**YOUR ASSIGNMENT**. Pull out every line from the listing that has the word "combo".

DATASET RECORDS Start Marker

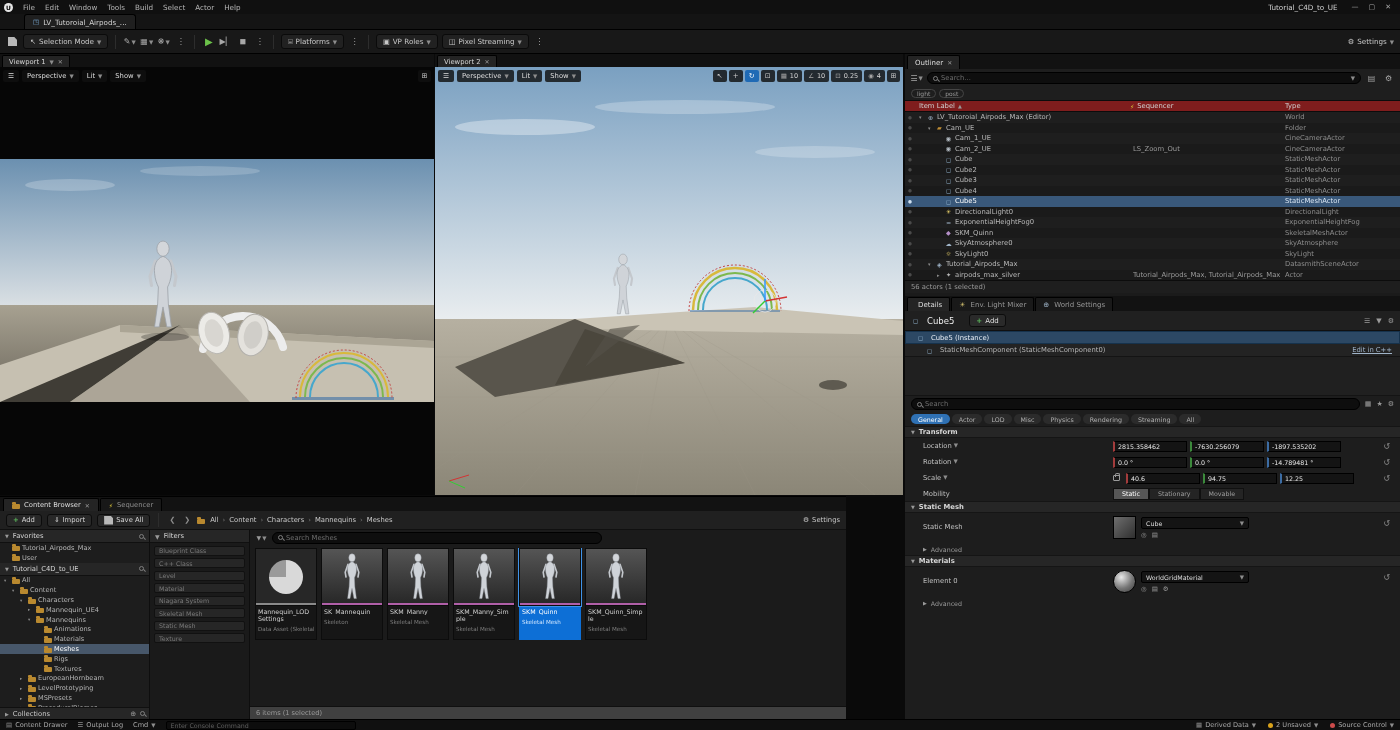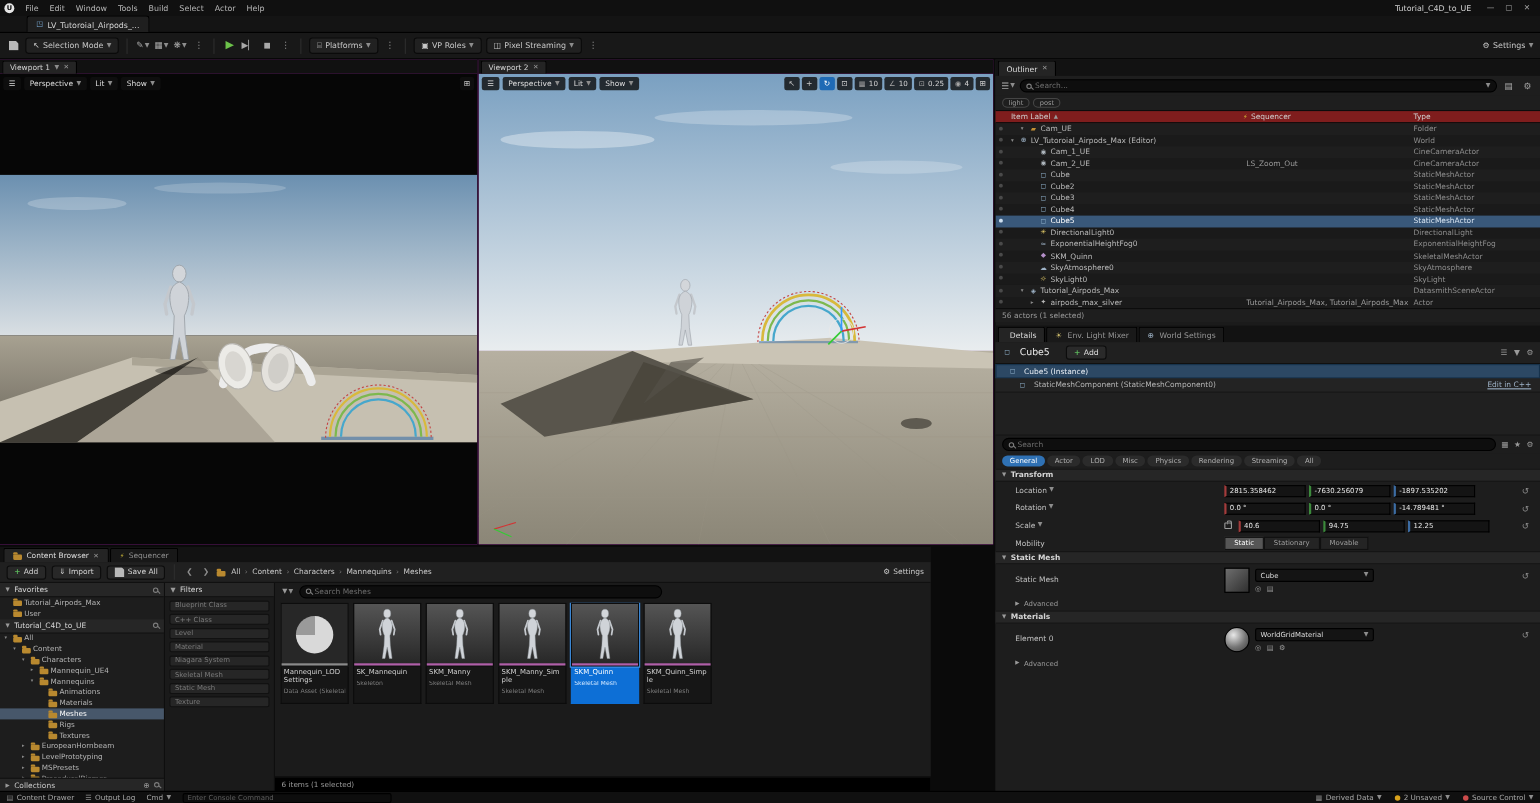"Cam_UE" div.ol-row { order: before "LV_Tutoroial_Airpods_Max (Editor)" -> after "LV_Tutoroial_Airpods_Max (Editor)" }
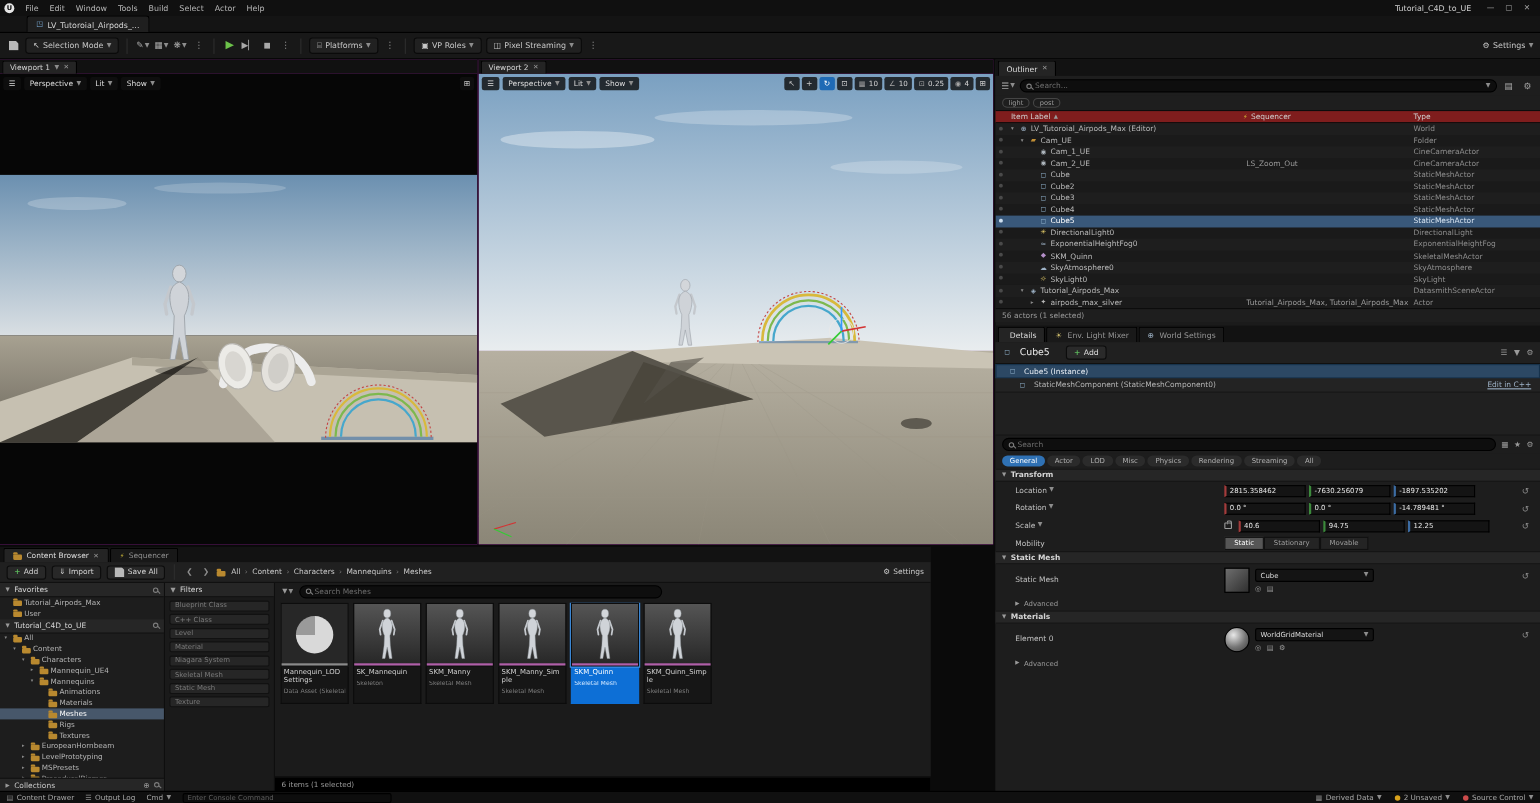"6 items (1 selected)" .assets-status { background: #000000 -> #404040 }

DATASET RECORDS End Marker
DATASET RECORDS Start Marker

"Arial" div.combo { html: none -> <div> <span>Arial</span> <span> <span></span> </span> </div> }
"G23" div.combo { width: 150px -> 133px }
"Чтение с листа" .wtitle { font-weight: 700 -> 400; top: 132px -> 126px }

DATASET RECORDS End Marker
DATASET RECORDS Start Marker

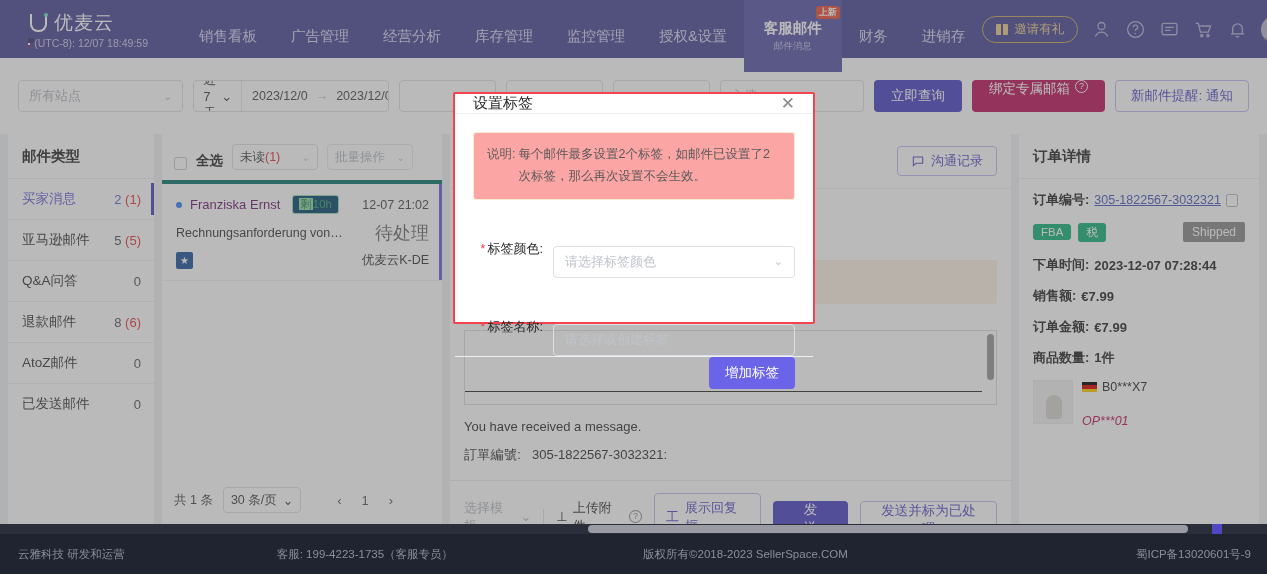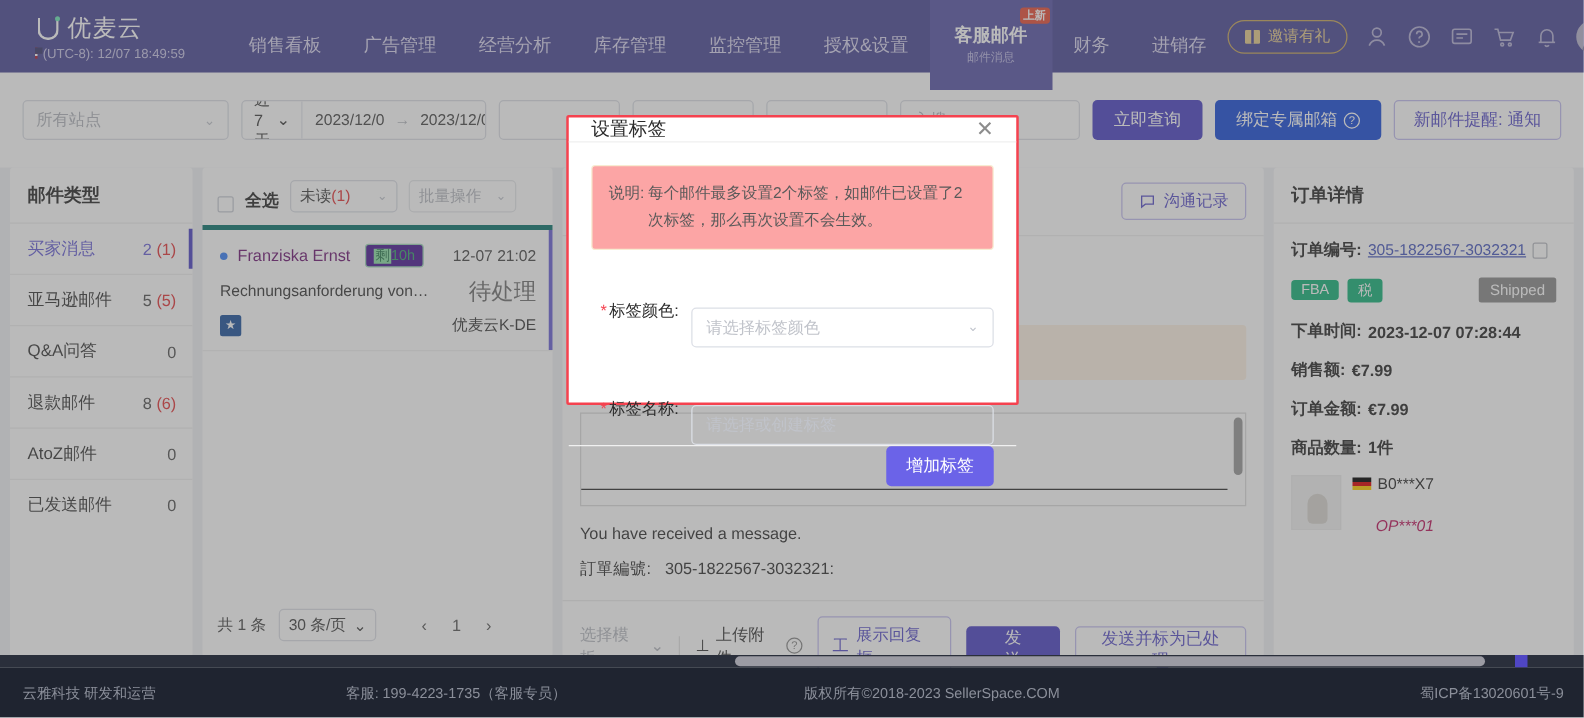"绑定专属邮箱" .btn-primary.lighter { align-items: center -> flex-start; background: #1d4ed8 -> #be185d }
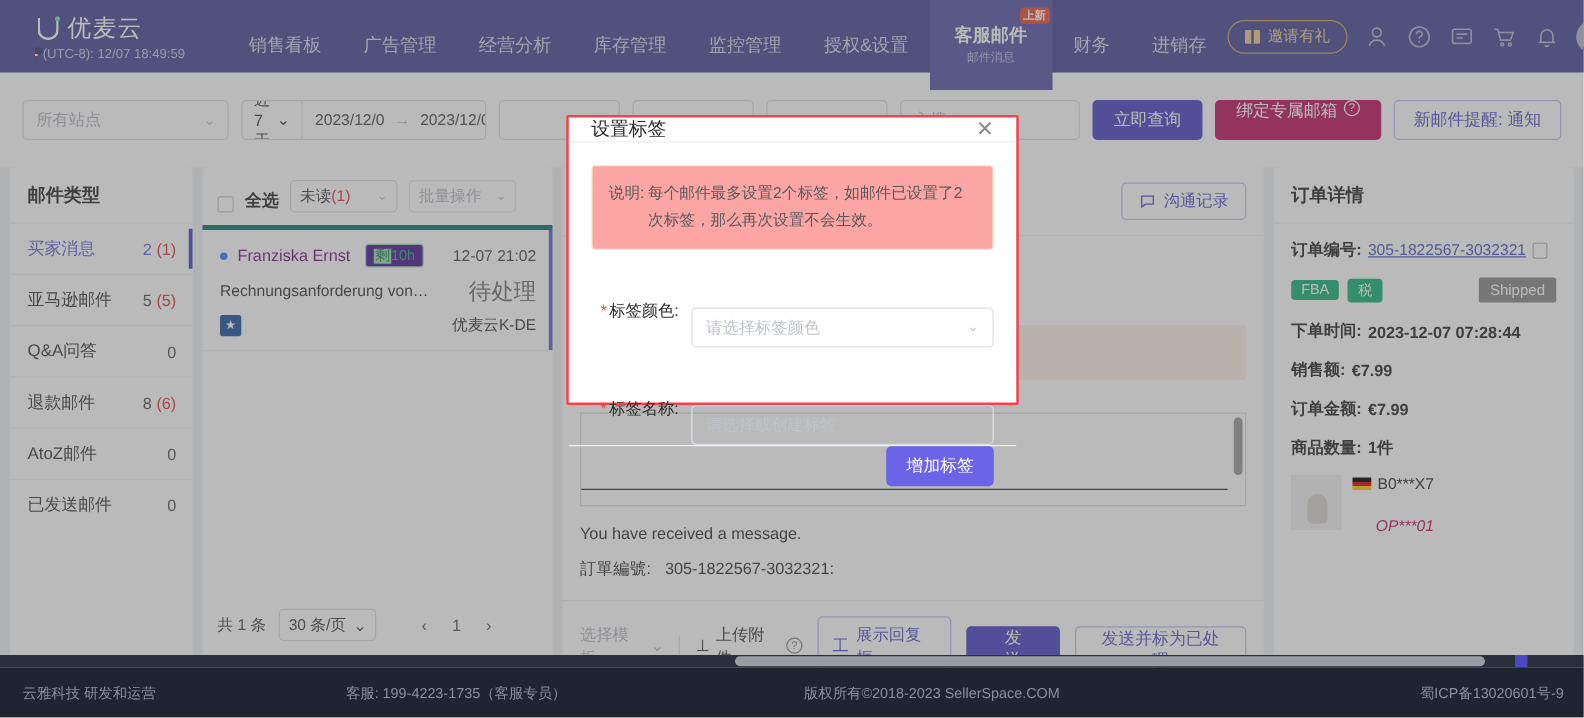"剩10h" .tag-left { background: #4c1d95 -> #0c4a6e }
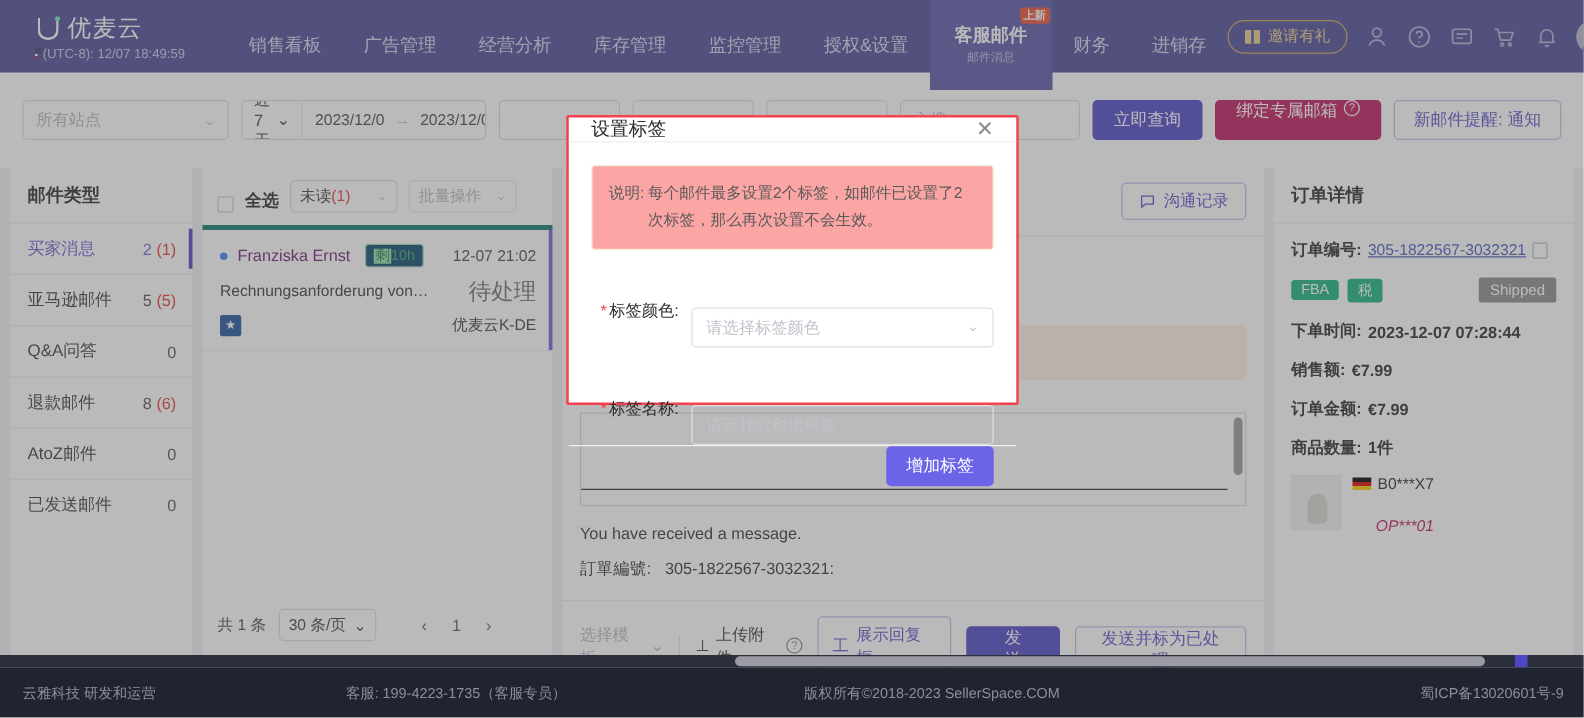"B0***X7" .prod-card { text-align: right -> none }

DATASET RECORDS End Marker

**TASK SOLUTION**.
"Arial" div.combo { html: none -> <div> <span>Arial</span> <span> <span></span> </span> </div> }
"G23" div.combo { width: 150px -> 133px }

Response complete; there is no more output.